The further I go the busier it gets and my thoughts hit yet harder. Stop, turn around, retreat to the safety of the flat, shut the door and relax. Its a compelling arguement, but it doesn't often win. I've fought this fight too long, I've walked this walk a thousand times with a stealy determination to kill these thoughts and release my body of its anxious hold. As I walk yet nearer to town and the foot count increases and pavement space narrows, its horrible to not have relaxed control of where I put each step. It sounds so silly but its as if I've not walked before, like a miracle cured paralytic released on his own for the very first time. My arms seem to move of their own accord, swaying and jumping, back and forth, hands all a flutter.

People without social anxiety will never understand this state. Maybe they've felt this way on the short walk up to a graduation stage, or into a job interview.

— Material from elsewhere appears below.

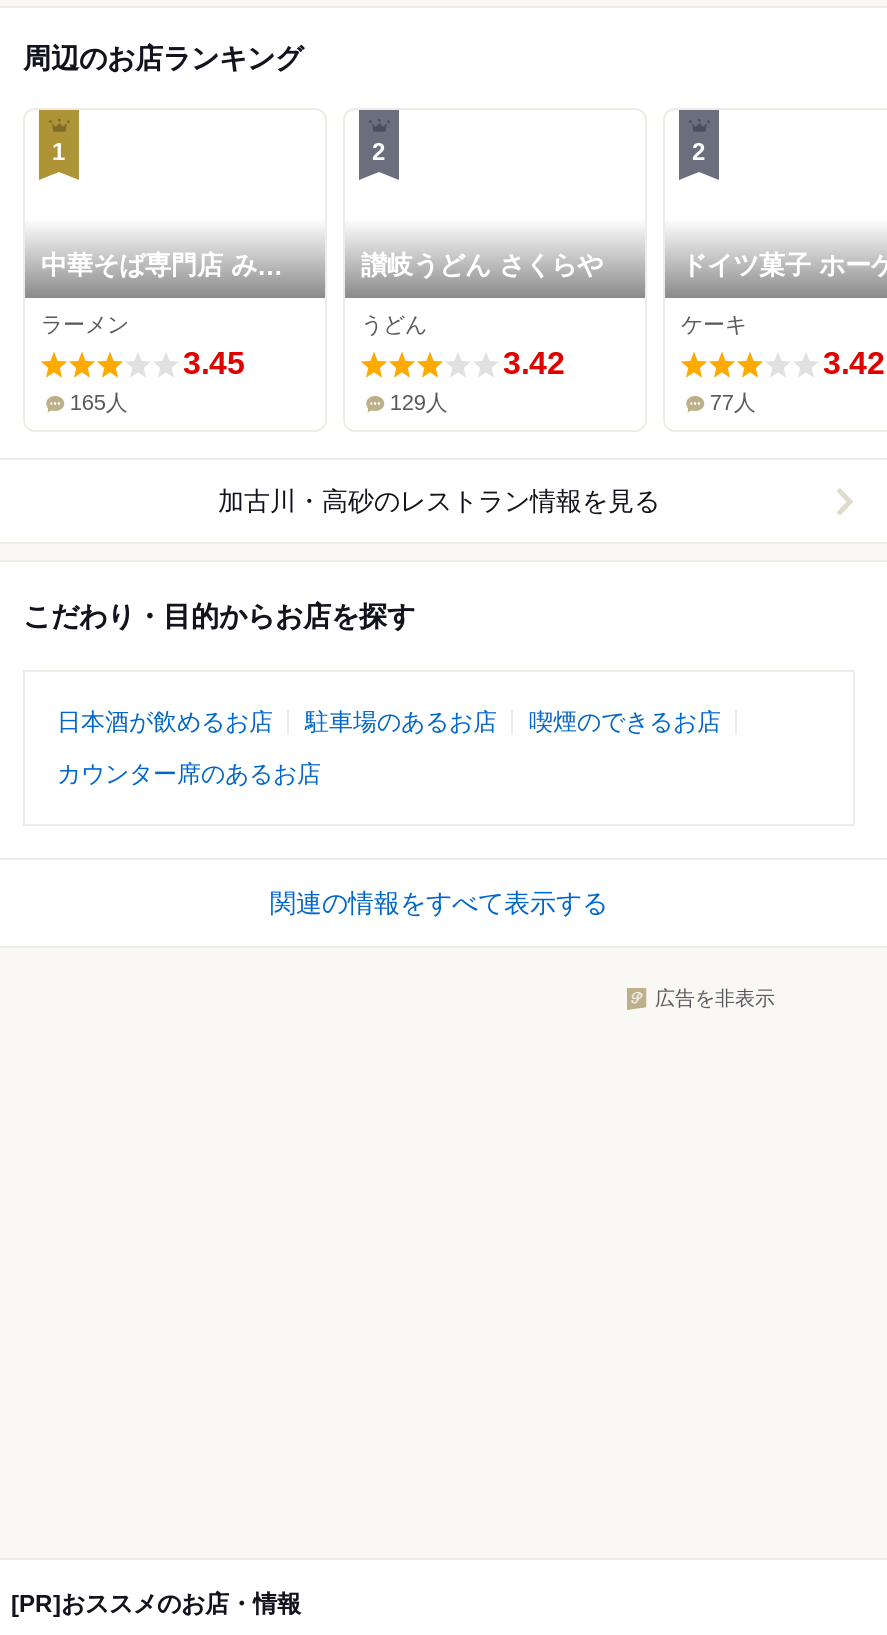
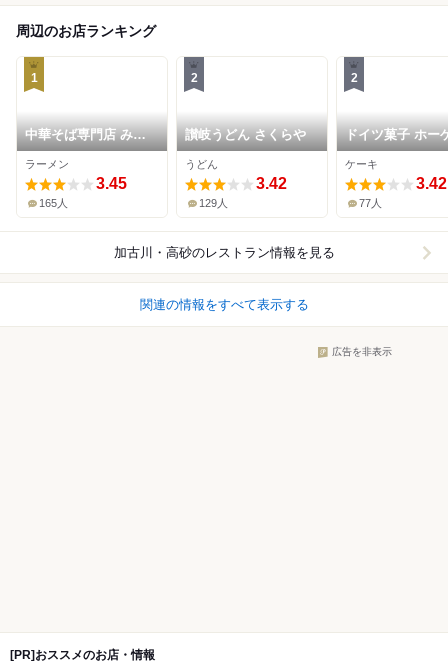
- こだわり・目的からお店を探す
- 日本酒が飲めるお店
- 駐車場のあるお店
- 喫煙のできるお店
- カウンター席のあるお店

Maybe then their body has reacted in this frightened way. But would they ever believe that I feel like this now, on a walk into town in a city I know and love, a safe city full of smiles and calm. It would seem so insane to them to know the thoughts littering my little head, a pool of doubt and dread. Dreaded steps away from home, knowing that one step forwards is one more to get back.

Who would have thought that such a fundamental action such as walking could be so difficult and use up so much energy in the fight against flight. What's so more worrying and crazy is my job. I'm a postman of 4 years, I walk up to 8 miles a day 5 days a week.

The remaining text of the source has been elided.